The SAS In-Database Embedded Process is the key technology which enables the SAS® Scoring Accelerator, SAS® Code Accelerator, and SAS® Data Quality Accelerator products to function. The EP is the computation engine we place near the data, which reduces unnecessary data movement and speeds up processing and efficiency. The EP also allows products such as the SAS® Data Loader for Hadoop to work remotely with data and it provides the ability to read and write multiple streams of data concurrently.

The EP’s capabilities as part of SAS In-Database technology can vary from one supported data provider to another – as documented here. For this post, we’ll look closely at the SAS Embedded Process for Hadoop.

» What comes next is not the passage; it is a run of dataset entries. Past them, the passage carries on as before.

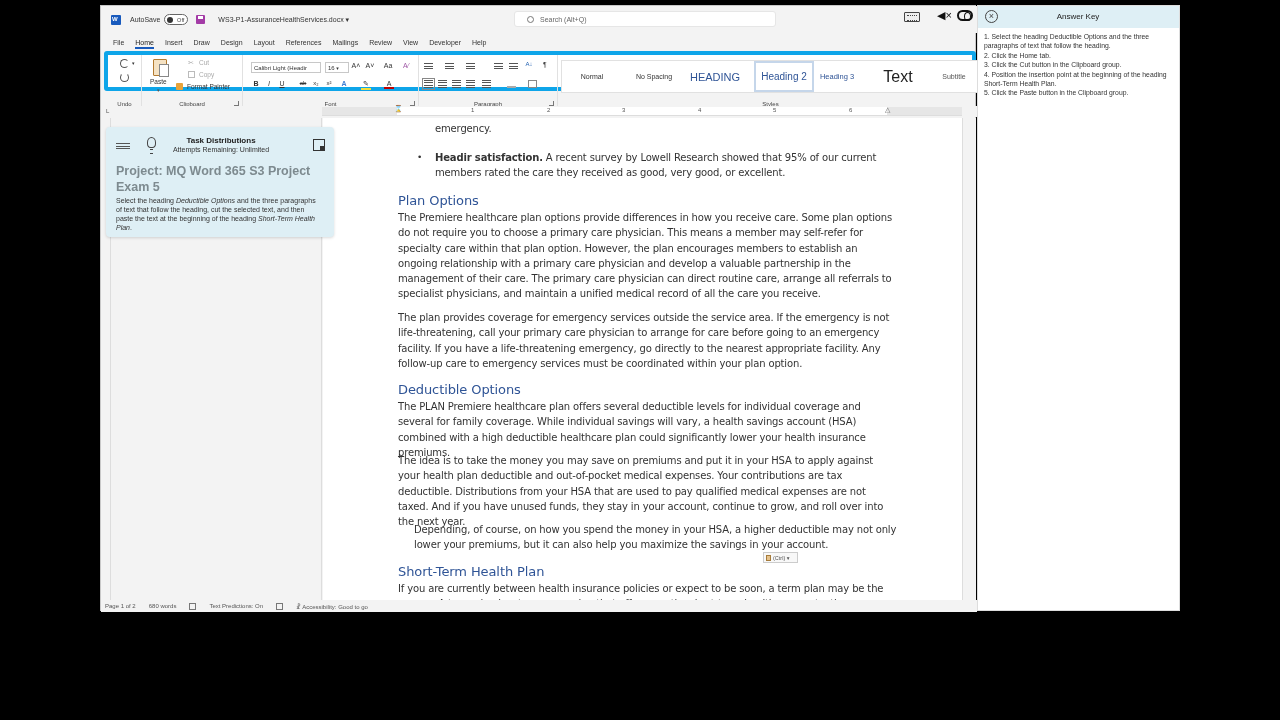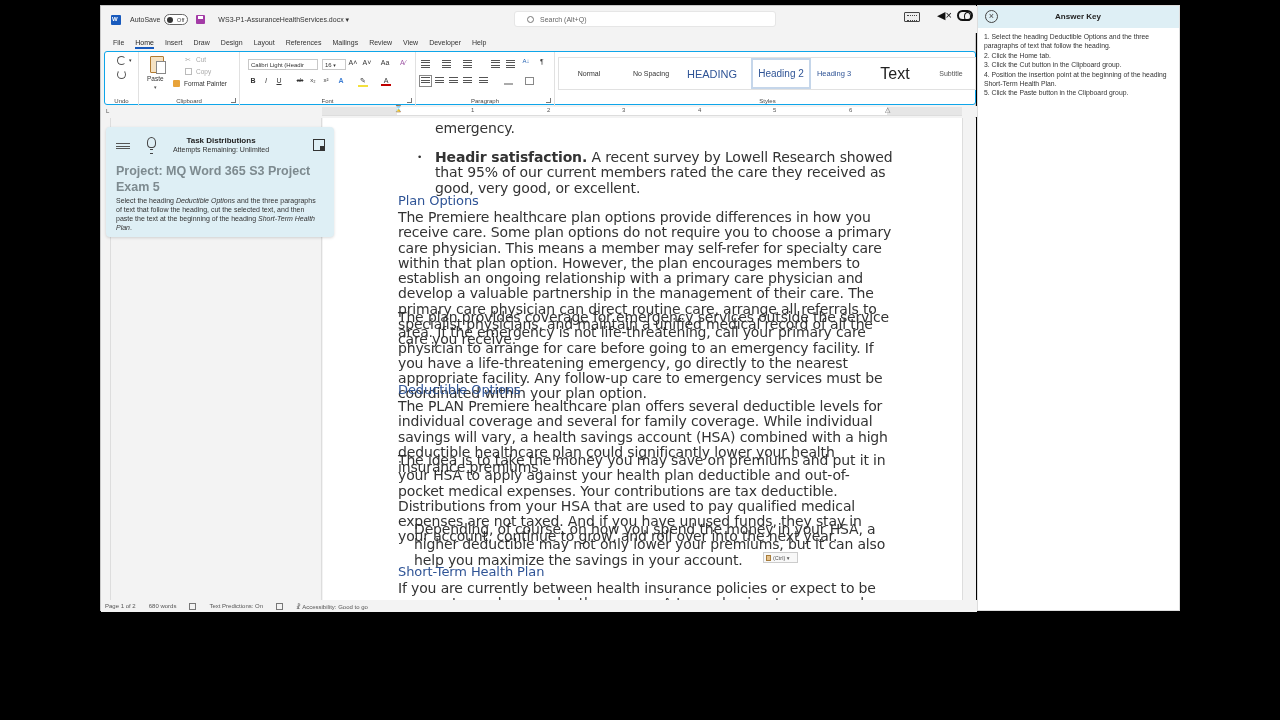"Answer Key" .ak-title { font-weight: bold -> normal }
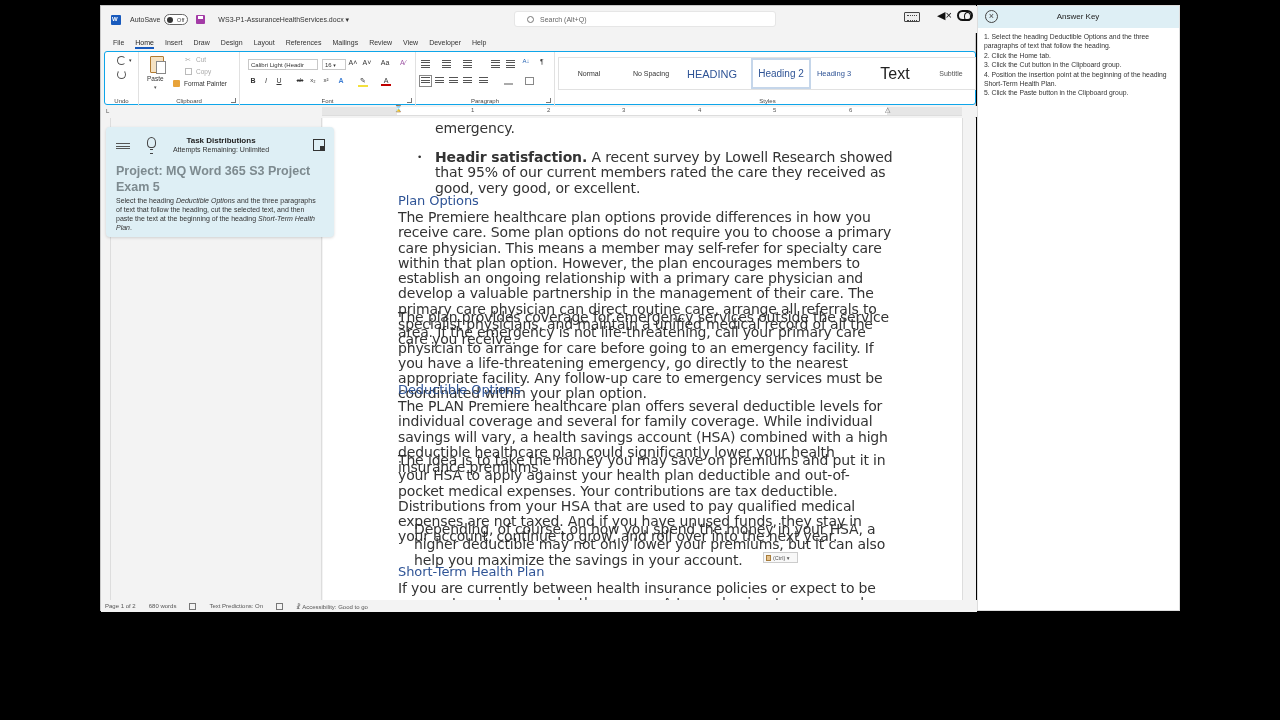"HEADING" .ribbon { border: 1px solid #0ea5e9 -> 4px solid #0ea5e9; height: 54px -> 40px }
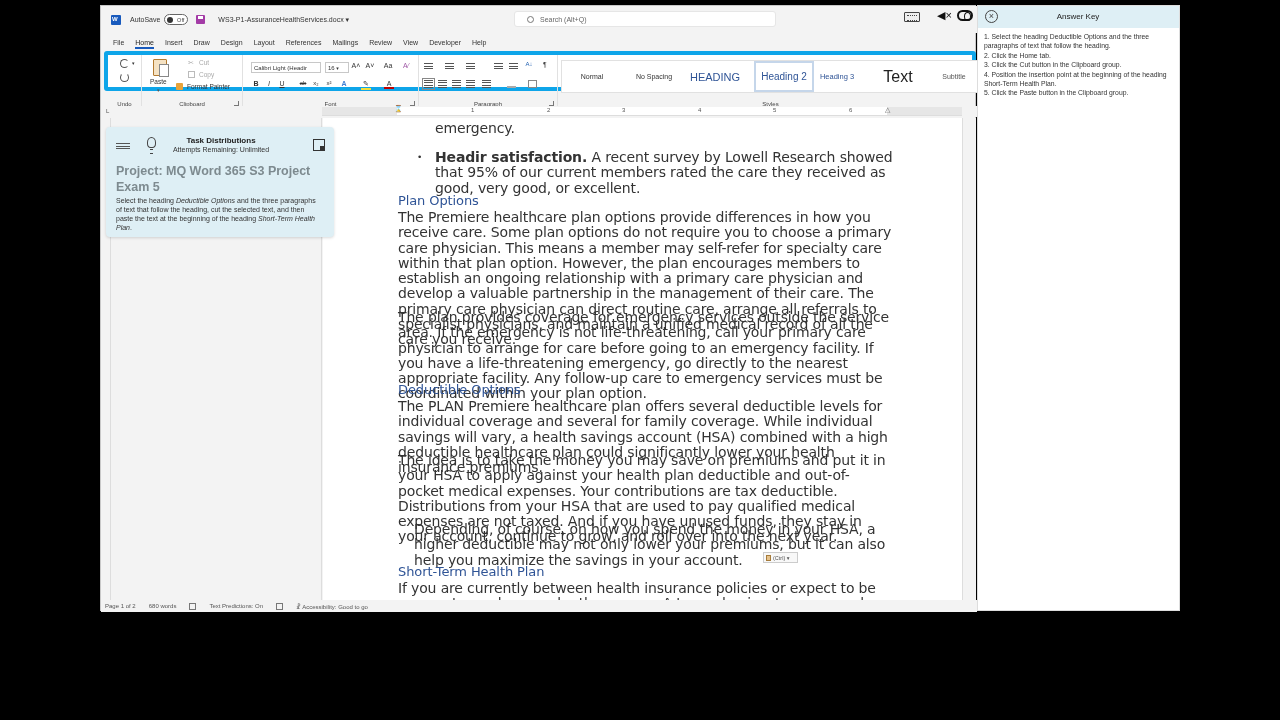"emergency." .p { font-size: 14px -> 10px }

Alongside the release of SAS 9.4 Maintenance 3 in the summer of 2015, the EP was upgraded with new capabilities as well. The EP now brings more computation to the data by introducing support for new data providers and more analytic capabilities, all of which is delivered through improved installation procedures and running with a new execution architecture. Let’s take a closer look.

What new things can the EP do?

Some significant enhancements were added to EP with SAS 9.4M3:

  • Code Accelerator supports:
    • a SET statement with embedded SQL
    • a SET statement that specifies multiple input tables
    • the MERGE statement
    • reading and writing of HDFS-SPD Engine file formats
  • Scoring Accelerator supports:
    • model scoring using analytic stores
    • the SAS_HADOOP_CONFIG_PATH environment variable for use with run and publish model macros (eliminates the need for a merged configuration file!)

These changes allow the EP to provide more functionality while also simplifying its operation. Nice!

Additional details on what’s new can be found in the SAS® 9.4 In-Database Products: User’s Guide, Sixth Edition document.

What new providers does the EP work with?

The previous version of the EP supported the following Hadoop data providers:

  • Cloudera
  • Hortonworks

And now the EP also supports the following Hadoop distributions:

  • MapR
  • IBM BigInsights
  • Pivotal HD

SAS tracks which Hadoop distributions are supported in various scenarios.

Because most other Hadoop distributions are built using the open-source Apache Hadoop codebase and/or support the common Hadoop APIs, then it’s possible our SAS technology will work with them, too. SAS therefore has a support statement about alternative Hadoop distributions which explains how we manage that support.

How do the new deployment methods work?

Installing the EP has been improved in a couple of ways.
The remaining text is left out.